Hi,
While using the preemptirqsoff ftrace tracer I noticed that
everytime handle_edge_irq is called it needs to mask and unmask MSI, and
that leads to a series of very expensive calls to pci_find_capability,
as can be seen here, with preemption disabled:
<idle>-0 [03] 422.558652: unmask_msi_irq <-handle_edge_irq
<idle>-0 [03] 422.558653: msi_set_mask_bits <-unmask_msi_irq
<idle>-0 [03] 422.558653: msi_set_enable <-msi_set_mask_bits
<idle>-0 [03] 422.558654: pci_find_capability <-msi_set_enable
<idle>-0 [03] 422.558655: __pci_bus_find_cap_start <-pci_find_capability
<idle>-0 [03] 422.558655: pci_bus_read_config_word <-__pci_bus_find_cap_start
<idle>-0 [03] 422.558656: _spin_lock_irqsave <-pci_bus_read_config_word
<idle>-0 [03] 422.558656: add_preempt_count <-_spin_lock_irqsave
<idle>-0 [03] 422.558657: pci_read <-pci_bus_read_config_word
<idle>-0 [03] 422.558657: raw_pci_read <-pci_read
<idle>-0 [03] 422.558658: pci_conf1_read <-raw_pci_read
<idle>-0 [03] 422.558658: _spin_lock_irqsave <-pci_conf1_read
<idle>-0 [03] 422.558659: add_preempt_count <-_spin_lock_irqsave
BZZT! 37us
<idle>-0 [03] 422.558696: _spin_unlock_irqrestore <-pci_conf1_read
<idle>-0 [03] 422.558697: sub_preempt_count <-_spin_unlock_irqrestore
<idle>-0 [03] 422.558697: preempt_schedule <-_spin_unlock_irqrestore
<idle>-0 [03] 422.558698: _spin_unlock_irqrestore <-pci_bus_read_config_word
<idle>-0 [03] 422.558698: sub_preempt_count <-_spin_unlock_irqrestore
<idle>-0 [03] 422.558699: preempt_schedule <-_spin_unlock_irqrestore
<idle>-0 [03] 422.558699: __pci_find_next_cap <-pci_find_capability
<idle>-0 [03] 422.558700: __pci_find_next_cap_ttl <-__pci_find_next_cap
...Ouch, left this in, do you want another patch or can you just remove this bit?
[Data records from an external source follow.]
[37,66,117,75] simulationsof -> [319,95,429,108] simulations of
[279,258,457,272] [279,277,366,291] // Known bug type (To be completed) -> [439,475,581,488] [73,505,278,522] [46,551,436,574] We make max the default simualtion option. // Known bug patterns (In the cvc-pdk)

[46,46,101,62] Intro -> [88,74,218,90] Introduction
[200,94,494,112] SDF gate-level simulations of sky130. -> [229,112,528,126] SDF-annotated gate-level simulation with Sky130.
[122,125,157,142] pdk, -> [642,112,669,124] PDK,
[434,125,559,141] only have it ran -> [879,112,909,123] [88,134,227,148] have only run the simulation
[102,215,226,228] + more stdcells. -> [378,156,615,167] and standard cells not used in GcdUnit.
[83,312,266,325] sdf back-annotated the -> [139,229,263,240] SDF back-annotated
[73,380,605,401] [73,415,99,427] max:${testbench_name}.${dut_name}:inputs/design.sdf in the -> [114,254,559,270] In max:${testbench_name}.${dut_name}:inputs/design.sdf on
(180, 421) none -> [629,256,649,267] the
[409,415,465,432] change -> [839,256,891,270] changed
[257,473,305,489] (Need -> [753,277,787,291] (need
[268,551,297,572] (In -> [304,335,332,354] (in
Thanks, - Arnaldo --
As I told you on IRC, this is just the MSI code being complete crap. It should be caching the offset itself. We shouldn't have this extra array in the struct pci_dev just because MSI is broken. -- Intel are signing my paycheques ... these opinions are still mine "Bill, look, we understand that you're interested in selling us this operating system, but compare it to ours. We can't possibly take such a retrograde step." --
Well, we can certainly do that, its just that I did this first and thought that perhaps there could be some other users, but I see that 44 extra bytes per pci_dev can be a pain if the only one to reap benefits is MSI, can't you think of any other users? I couldn't detect any so far in my admitedly limited testing. - Arnaldo --
There are a few other common cap checks, but I don't think they compare to MSI in terms of latency sensitivity (though I didn't audit all the CAP_ID_EXP checks, there are quite a few of those). Since we know MSI is a problem, let's just go with fixing that for now. If we find that other caps are also causing problems we can revisit caching all of them; the patch is simple enough. Thanks, Jesse --
Do you want me to submit another patch or can you cook up one? - Arnaldo --
I can hack it up, probably not until Monday though (I'll be out of town this weekend). Jesse --
OK, for now this patch should be in the next rt patchset, we'll drop it when you get The Right Thing merged 8) - Arnaldo --
Humm...
The position of MSI capability is already cached in the msi_desc when
we enter the msi_set_mask_bits(). Use it instead.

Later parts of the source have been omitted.